Wittgenstein definieert taal als de totaliteit van de volzinnen (4.001). Een volzin is een waarheidsfunktie van elementaire volzinnen. Bepaalde volzinnen zijn waar voor alle waarheidsmogelijkheden van de elementaire volzinnen. Dit zijn de tautologieën. Andere volzinnen zijn voor geen enkele waarheidsmogelijkheid van de elementaire volzinnen waar. Dit zijn de contradicties. Tautologie en contradictie zijn, zo zegt Wittgenstein, geen beeld van de werkelijkheid, ze zeggen niets, zij hebben geen zin, zij zijn zinloos (zie b.v. 4.461)3*. Het zijn geen ‘eigenlijke’ volzinnen, het zijn ‘ontaarde’ volzinnen. (4.466: ‘Tautologie en contradictie zijn de grensgevallen van de tekenverbinding, namelijk haar ontbinding.’)

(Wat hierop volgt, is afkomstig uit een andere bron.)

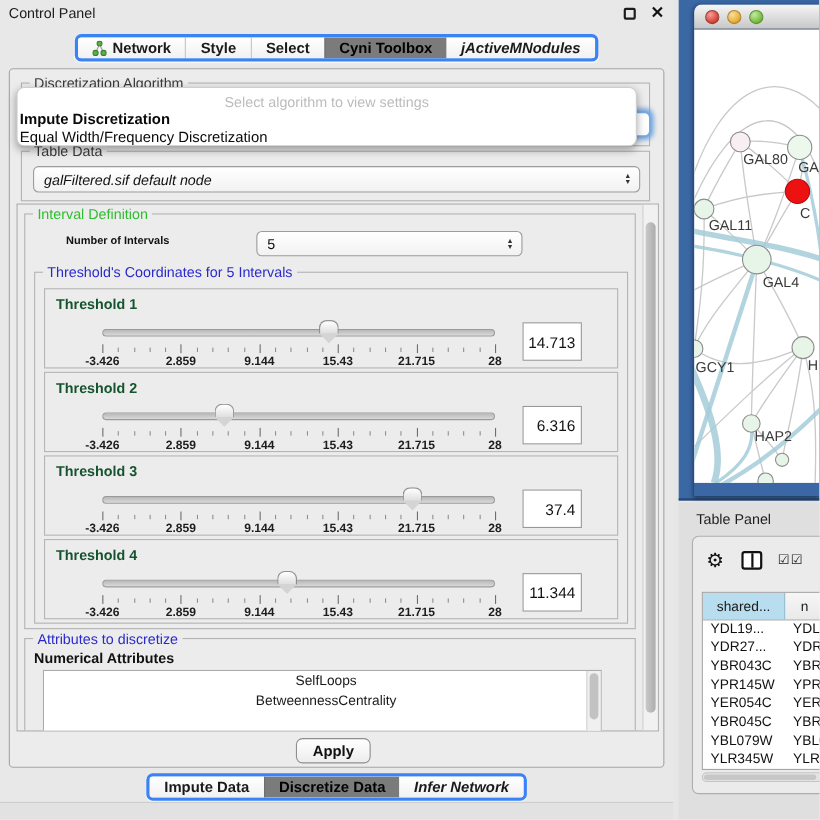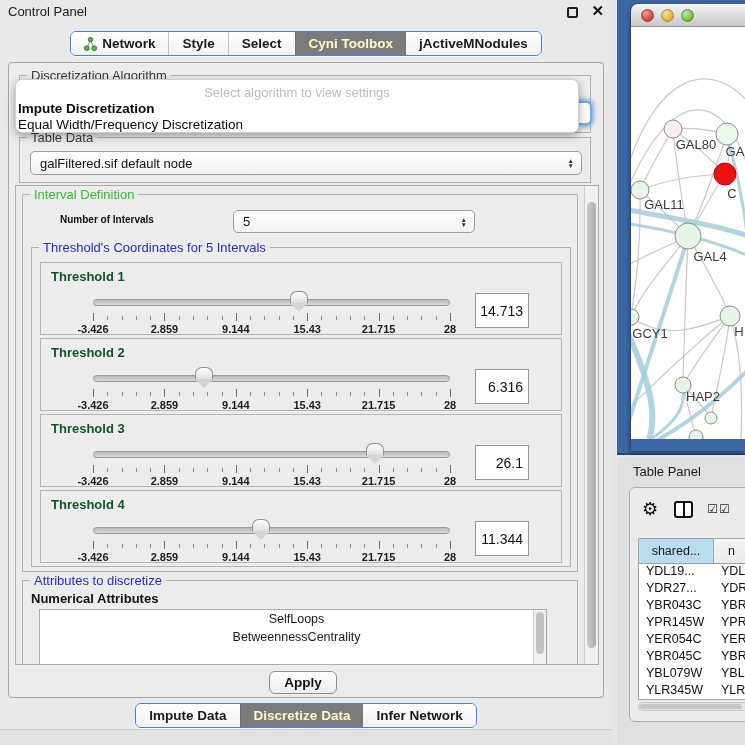--- a/index.html
+++ b/index.html
@@ -16,7 +16,7 @@
   .tabbar { position:absolute; left:0; width:612px; display:flex; justify-content:center; }
   .tabbar.top { top:31px; }
   .tabbar.bottom { top:703px; }
-  .tabgroup { display:flex; border:1px solid #3b82f6; border-radius:6px; overflow:hidden; background:#fdfdfd; height:25px; box-shadow:0 1px 1px rgba(255,255,255,.8); }
+  .tabgroup { display:flex; border:3px solid #3b82f6; border-radius:6px; overflow:hidden; background:#fdfdfd; height:25px; box-shadow:0 1px 1px rgba(255,255,255,.8); }
   .tab { display:flex; align-items:center; gap:5px; padding:0 13px; font-size:13.5px; font-weight:bold; color:#1a1a1a; background:linear-gradient(#ffffff,#f1f1f1); border-left:1px solid #c4c4c4; cursor:default; }
   .tab:first-child { border-left:none; }
   .tab.selected { background:#7b7b7b; color:#fef9c3; border-left-color:#6e6e6e;text-align:center; }

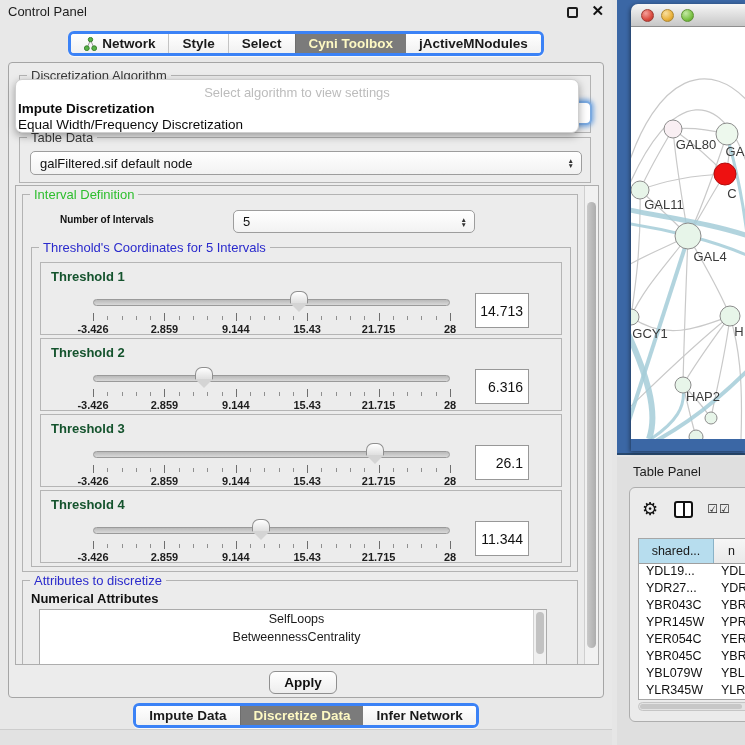--- a/index.html
+++ b/index.html
@@ -19,7 +19,7 @@
   .tabgroup { display:flex; border:3px solid #3b82f6; border-radius:6px; overflow:hidden; background:#fdfdfd; height:25px; box-shadow:0 1px 1px rgba(255,255,255,.8); }
   .tab { display:flex; align-items:center; gap:5px; padding:0 13px; font-size:13.5px; font-weight:bold; color:#1a1a1a; background:linear-gradient(#ffffff,#f1f1f1); border-left:1px solid #c4c4c4; cursor:default; }
   .tab:first-child { border-left:none; }
-  .tab.selected { background:#7b7b7b; color:#fef9c3; border-left-color:#6e6e6e;text-align:center; }
+  .tab.selected { background:#7b7b7b; color:#000000; border-left-color:#6e6e6e;text-align:center; }
   .tab.selected + .tab { border-left:none; }
 
   .main-panel { position:absolute; left:8px; top:62px; width:596px; height:636px; background:#ececec; border:1px solid #a5a5a5; border-radius:4px; }

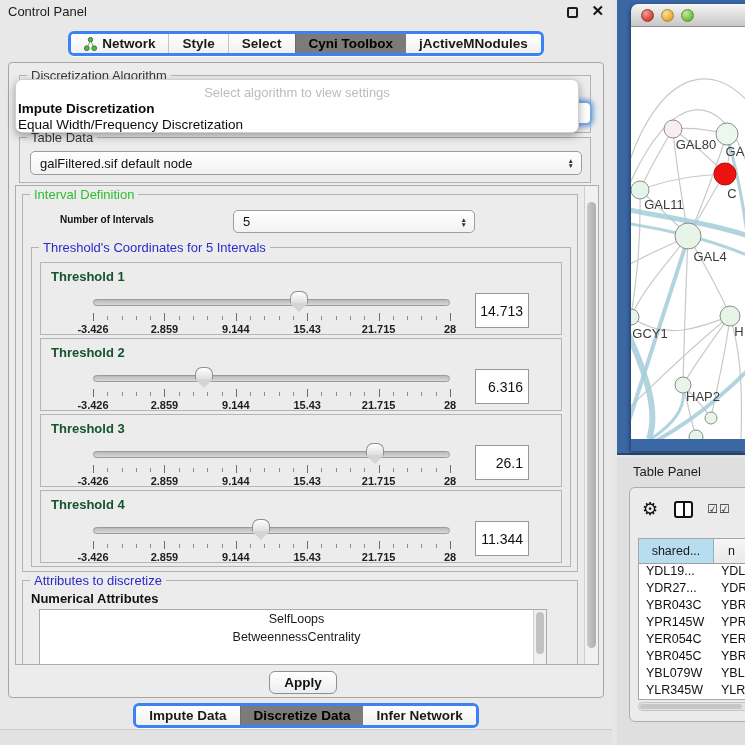--- a/index.html
+++ b/index.html
@@ -20,7 +20,7 @@
   .tab { display:flex; align-items:center; gap:5px; padding:0 13px; font-size:13.5px; font-weight:bold; color:#1a1a1a; background:linear-gradient(#ffffff,#f1f1f1); border-left:1px solid #c4c4c4; cursor:default; }
   .tab:first-child { border-left:none; }
   .tab.selected { background:#7b7b7b; color:#000000; border-left-color:#6e6e6e;text-align:center; }
-  .tab.selected + .tab { border-left:none; }
+  .tab.selected + .tab { border-left:none;font-style:italic; }
 
   .main-panel { position:absolute; left:8px; top:62px; width:596px; height:636px; background:#ececec; border:1px solid #a5a5a5; border-radius:4px; }
 

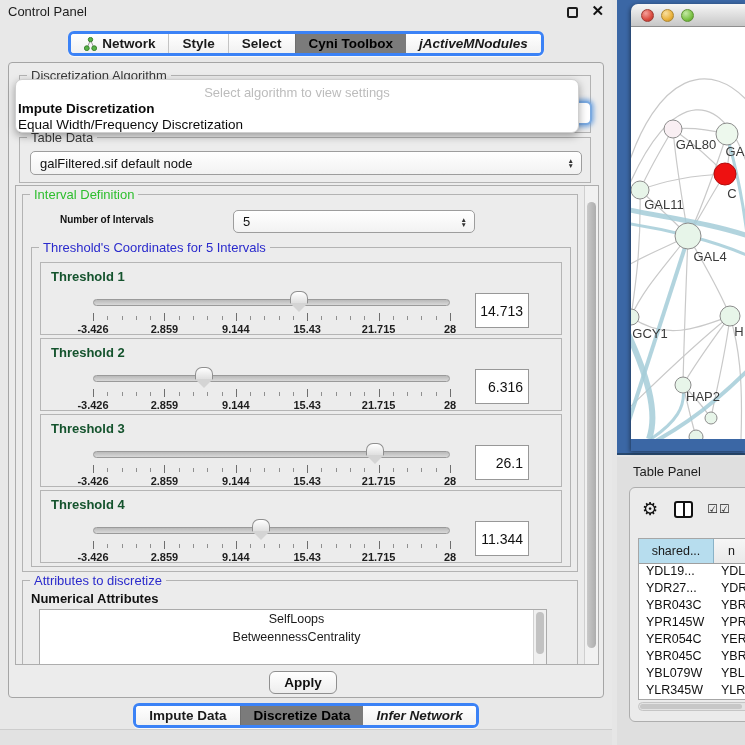--- a/index.html
+++ b/index.html
@@ -41,7 +41,7 @@
   .popup-opt2 { position:absolute; left:2px; top:37px; font-size:13.5px; color:#0a0a0a; }
 
   .tabledata-group { left:10px; top:74px; width:572px; height:46px; }
-  .tabledata-combo { left:10px; top:13px; width:552px; height:24px; }
+  .tabledata-combo { left:10px; top:13px; width:552px; height:24px;font-style:italic; }
 
   .viewport { position:absolute; left:6px; top:122px; width:584px; height:480px; border:1px solid #adadad; overflow:hidden; }
   .vscroll { position:absolute; right:0; top:0; width:14px; height:100%; background:#f1f1f1; border-left:1px solid #cfcfcf; }

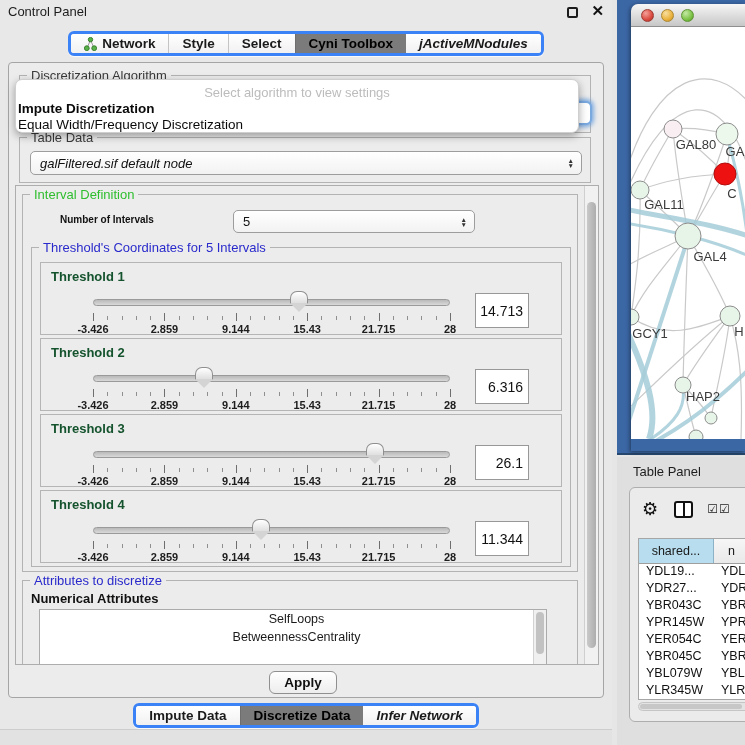--- a/index.html
+++ b/index.html
@@ -313,7 +313,7 @@
                     <span class="ticklabel" style="left: 100%;">28</span>
                   </div>
                 </div>
-                <div class="valuebox">26.1</div>
+                <div class="valuebox">37.4</div>
               </div>
               <div class="thr-row">
                 <div class="thr-label">Threshold 4</div>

Terzijde hier een opmerking: We gebruiken de benaming ‘eigenlijke’ en ‘ontaarde’ volzinnen. Woorden die men in de Tractatus niet zal aantreffen. We beseffen het gevaar van het lukraak invoeren van nieuwe begrippen. Daar Wittgenstein zelf echter in de Notebooks spreekt van ‘so-called’ en ‘real’ propositions wagen we het om de termen ‘eigenlijk’ en ‘ontaard’ te gebruiken.

Nu onderkent Wittgenstein ook nog ‘onzinnige volzinnen’. Dit zijn noch ‘eigenlijke’ volzinnen, noch tautologieën, noch contradicties. Het zijn tekenverbindingen, waarin aan bepaalde tekens geen betekenis is gegeven.

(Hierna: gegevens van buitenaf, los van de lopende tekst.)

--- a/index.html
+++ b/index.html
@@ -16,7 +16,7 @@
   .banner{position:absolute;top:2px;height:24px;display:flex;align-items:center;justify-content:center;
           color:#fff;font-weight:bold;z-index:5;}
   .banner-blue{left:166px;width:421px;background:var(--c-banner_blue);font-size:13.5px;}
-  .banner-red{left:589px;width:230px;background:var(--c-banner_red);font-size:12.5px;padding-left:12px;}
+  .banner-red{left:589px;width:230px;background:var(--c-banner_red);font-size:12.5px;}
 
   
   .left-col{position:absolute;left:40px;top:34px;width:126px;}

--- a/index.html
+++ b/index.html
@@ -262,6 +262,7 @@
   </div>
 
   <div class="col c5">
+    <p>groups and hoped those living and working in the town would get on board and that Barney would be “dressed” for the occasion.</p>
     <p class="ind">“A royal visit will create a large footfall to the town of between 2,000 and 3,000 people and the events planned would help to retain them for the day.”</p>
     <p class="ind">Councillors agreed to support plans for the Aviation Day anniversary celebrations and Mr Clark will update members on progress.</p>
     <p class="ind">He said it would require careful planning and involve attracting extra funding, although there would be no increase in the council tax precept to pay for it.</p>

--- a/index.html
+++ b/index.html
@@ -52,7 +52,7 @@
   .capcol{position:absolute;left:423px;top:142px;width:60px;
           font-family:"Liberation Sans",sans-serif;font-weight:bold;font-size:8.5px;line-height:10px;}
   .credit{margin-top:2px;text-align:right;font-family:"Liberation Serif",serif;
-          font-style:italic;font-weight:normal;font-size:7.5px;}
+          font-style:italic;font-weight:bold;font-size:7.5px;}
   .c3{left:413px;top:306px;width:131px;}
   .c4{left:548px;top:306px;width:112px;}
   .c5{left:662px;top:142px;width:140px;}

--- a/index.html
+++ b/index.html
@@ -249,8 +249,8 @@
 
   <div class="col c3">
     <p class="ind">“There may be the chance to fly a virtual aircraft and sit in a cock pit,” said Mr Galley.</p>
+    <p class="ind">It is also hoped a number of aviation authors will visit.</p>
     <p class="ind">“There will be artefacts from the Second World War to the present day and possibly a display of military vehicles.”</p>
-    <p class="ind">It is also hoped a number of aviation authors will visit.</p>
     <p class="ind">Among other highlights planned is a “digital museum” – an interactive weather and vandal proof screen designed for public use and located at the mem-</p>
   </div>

Het door Wittgenstein ingevoerde onderscheid kan als volgt worden samengevat: er zijn zinvolle volzinnen, die een beeld van de werkelijkheid zijn en die waar of onwaar kunnen zijn, b.v. ‘Hermans vertaalde in 1975 Wittgenstein's Tractatus’. Er zijn zinloze volzinnen zoals: ‘het regent of het regent niet’ en er zijn onzinnige volzinnen zoals: ‘Socrates is identiek’ of ‘De oorsprong van het Zijn is het Niets’. Over deze laatste soort merkt Wittgenstein op (4.003): ‘De meeste volzinnen en vragen die over filosofische zaken zijn opgeschreven, zijn niet onwaar, maar onzinnig.’

Hermans begrijpt een en ander blijkbaar niet helemaal. In zijn Aantekeningen (blz. 170) merkt hij (heel grappig) op:

‘Het gegeven voorbeeld toont dat men met behulp van de conjunctie gemakkelijk een groot aantal contradicties kan voortbrengen. Aangezien politieke redevoeringen, sociologische leerboeken ed. hoofdzakelijk uit conjuncties bestaan, doet zich de mogelijkheid voor dat het erin beweerde grotendeels onzin is.’

Hermans wil kennelijk zeggen, dat in politieke redevoeringen enz. heel gemakkelijk contradicties kunnen voorkomen. Het beweerde nu zou hierdoor onzinnig zijn. Zoals boven uiteengezet is dit woord uitsluitend bestemd voor volzinnen waarin bepaalde woorden geen betekenis hebben. Een contradictie is niet onzinnig, maar zinloos! (vgl. 4.4611). (De reden dat politieke redevoeringen enz. vaak onzin zijn, is dat eraan bepaalde tekens (woorden) geen betekenis is toegekend.)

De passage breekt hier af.